Amyloid degeneration of the kidneys is not such a common lesion as it used to be, owing to the improvement in the treatment of septic cases. Still, from time to time amyloid disease is still found associated either with phthisis or as a result of long-continued suppuration. There is a considerable clinical resemblance between these cases and those of chronic Bright's disease, and even of granular kidney, but the dietetic treatment of amyloid disease of the kidney is quite different to that of either of these other lesions, and hence it is important that an accurate diagnosis should be made. This is more especially necessary, inasmuch as in cases of phthisis, for instance, both amyloid disease of the kidney and nephritis may exist as complications. In amyloid degeneration the excretory functions of the organ are not compromised to the same serious extent that they are in nephritis, unless the amyloid disease is very far advanced or, as not infrequently happens, the two lesions are co-existent in the same kidney.
One of the most striking effects produced by amyloid disease is albuminuria, and the daily loss of albumin may be very considerable. In some instances, however, the type of urine excreted is more like that seen in granular kidney, being abundant and dilute, and containing but a trace of albumin.
In amyloid disease, as a rule, the renal lesion should not materially influence the dietetic treatment, in other words, the diet ordered should be that suitable for the underlying disease, and no undue stress should be laid on the presence of the renal complication. Much harm may be done by restricting the diet owing to the existence of albuminuria, with the mistaken idea that the diet suitable is similar to that ordered in other forms of chronic kidney disease. It is quite hopeless to attempt to restrict the albuminuria by dietetic measures; both in nephritis and in amyloid kidney a solid diet, containing considerable quantities of meat, may not materially increase the daily loss of albumin, and inasmuch as the underlying disease associated with amyloid degeneration is usually one where there is very great malnutrition, it is obvious that the diet should not be restricted unless there is very urgent necessity, such as the development of uraemic symptoms, or the occurrence of marked renal dropsy; the former is a more important indication for dietetic restriction than the latter.
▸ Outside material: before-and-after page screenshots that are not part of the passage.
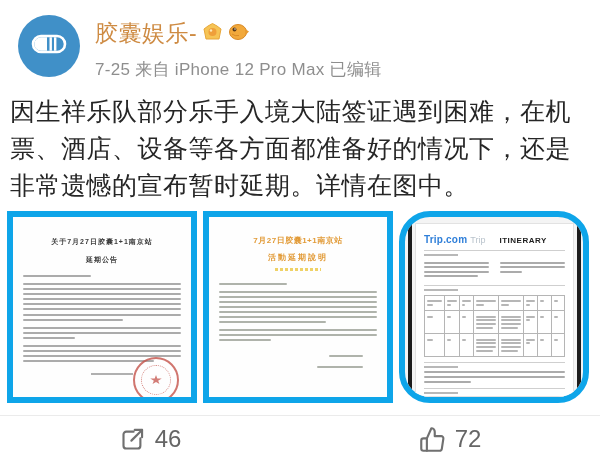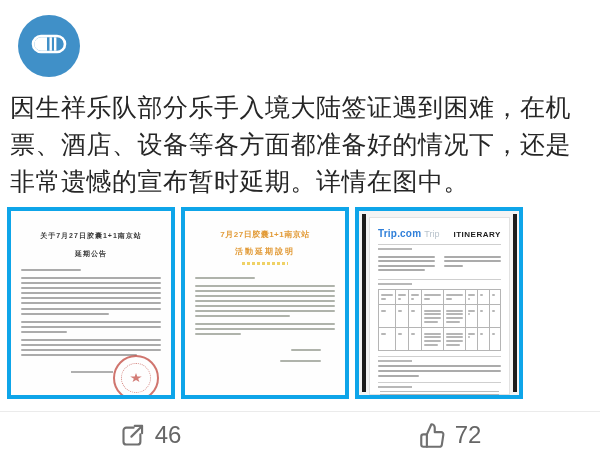--- a/index.html
+++ b/index.html
@@ -104,6 +104,25 @@
     </span>
   </div>
   <div class="hinfo">
+    <div class="urow">
+      <span class="username">胶囊娱乐-</span>
+      <span class="badge">
+        <svg width="21" height="19" viewBox="0 0 21 19">
+          <path d="M2 7 L6 4 L10.5 1.5 L15 4 L19 7 L17 17 L4 17 Z" fill="#f6c455" stroke="#e8a73a" stroke-width="1"></path>
+          <circle cx="10.5" cy="10" r="4" fill="#ef9f3a"></circle>
+          <circle cx="9" cy="8.5" r="1.2" fill="#fde9b8"></circle>
+        </svg>
+      </span>
+      <span class="badge">
+        <svg width="22" height="19" viewBox="0 0 22 19">
+          <ellipse cx="10" cy="10" rx="8.5" ry="7.5" fill="#f2a93b" stroke="#d98a27" stroke-width="1"></ellipse>
+          <path d="M17 7 L21 9.5 L17.5 13 Z" fill="#e89a2f"></path>
+          <circle cx="6.5" cy="7.5" r="2" fill="#5a3a1a"></circle>
+          <circle cx="7" cy="7" r="0.7" fill="#fff"></circle>
+          <path d="M4 12 q3 2.5 7 1.5" stroke="#d98a27" stroke-width="1" fill="none"></path>
+        </svg>
+      </span>
+    </div>
   </div>
 </div>
 

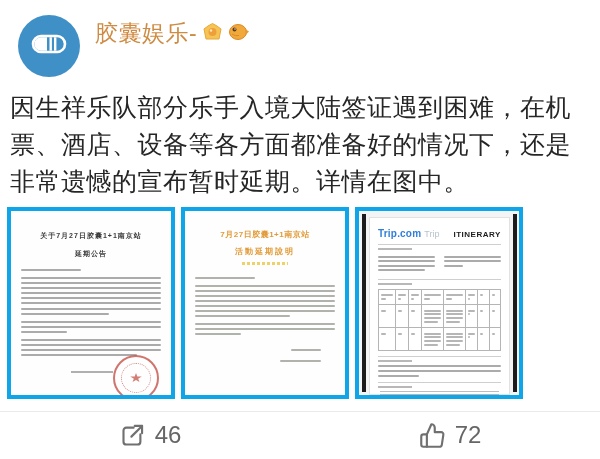--- a/index.html
+++ b/index.html
@@ -123,6 +123,7 @@
         </svg>
       </span>
     </div>
+    <div class="meta">7-25 来自 iPhone 12 Pro Max 已编辑</div>
   </div>
 </div>
 

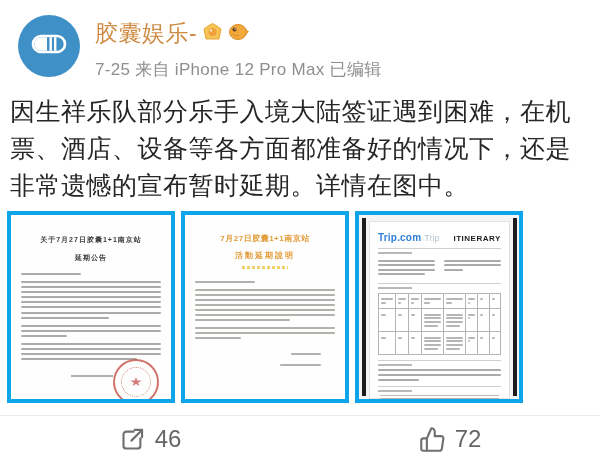--- a/index.html
+++ b/index.html
@@ -22,8 +22,8 @@
 
   
   .images { display:flex; gap:6px; padding:0 7px; margin-top:7px; height:192px; }
-  .thumb { width:168px; height:192px; background:#fefefe; position:relative;
-    overflow:hidden; border:4px solid #0ea5e9; }
+  .thumb { width:190px; height:192px; background:#fefefe; position:relative;
+    overflow:hidden; border:6px solid #0ea5e9; }
 
   
   .tl { height:2px; background:#8f8f8f; opacity:.75; border-radius:1px; margin:3.1px 0; }

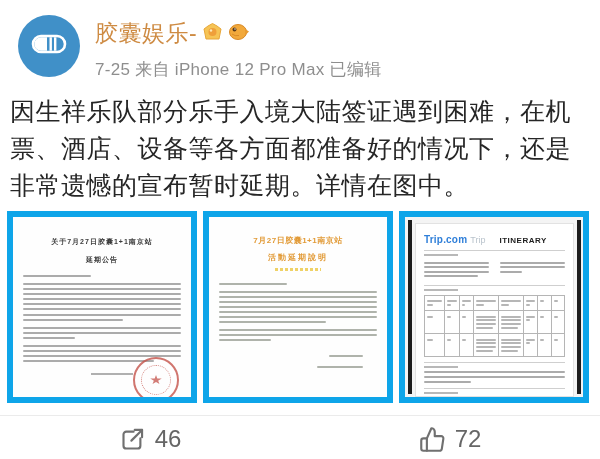--- a/index.html
+++ b/index.html
@@ -60,7 +60,7 @@
   .closing .tl + .tl { width:30% !important; margin-top:9px; }
 
   
-  .doc3 { background:#f4f4f4; }
+  .doc3 { background:#f4f4f4;border-radius:31px; }
   .doc3::before, .doc3::after { content:""; position:absolute; top:3px; bottom:3px;
     width:4px; background:#1c1c1c; }
   .doc3::before { left:3px; } .doc3::after { right:2px; }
Thus cases where albuminuria results from amyloid disease should be treated quite differently to any other renal lesion accompanied by albuminuria, since a liberal diet in no way restricted is probably the most suitable, and hence the patient's tastes and inclinations can be allowed far greater play than in other affections. Again, there is not the same objection to the use of stimulants in amyloid disease, and they may be ordered where it is considered advisable either from a point of view of the general weakness, or where it is thought advisable to give them from the point of view of aiding digestion or increasing appetite.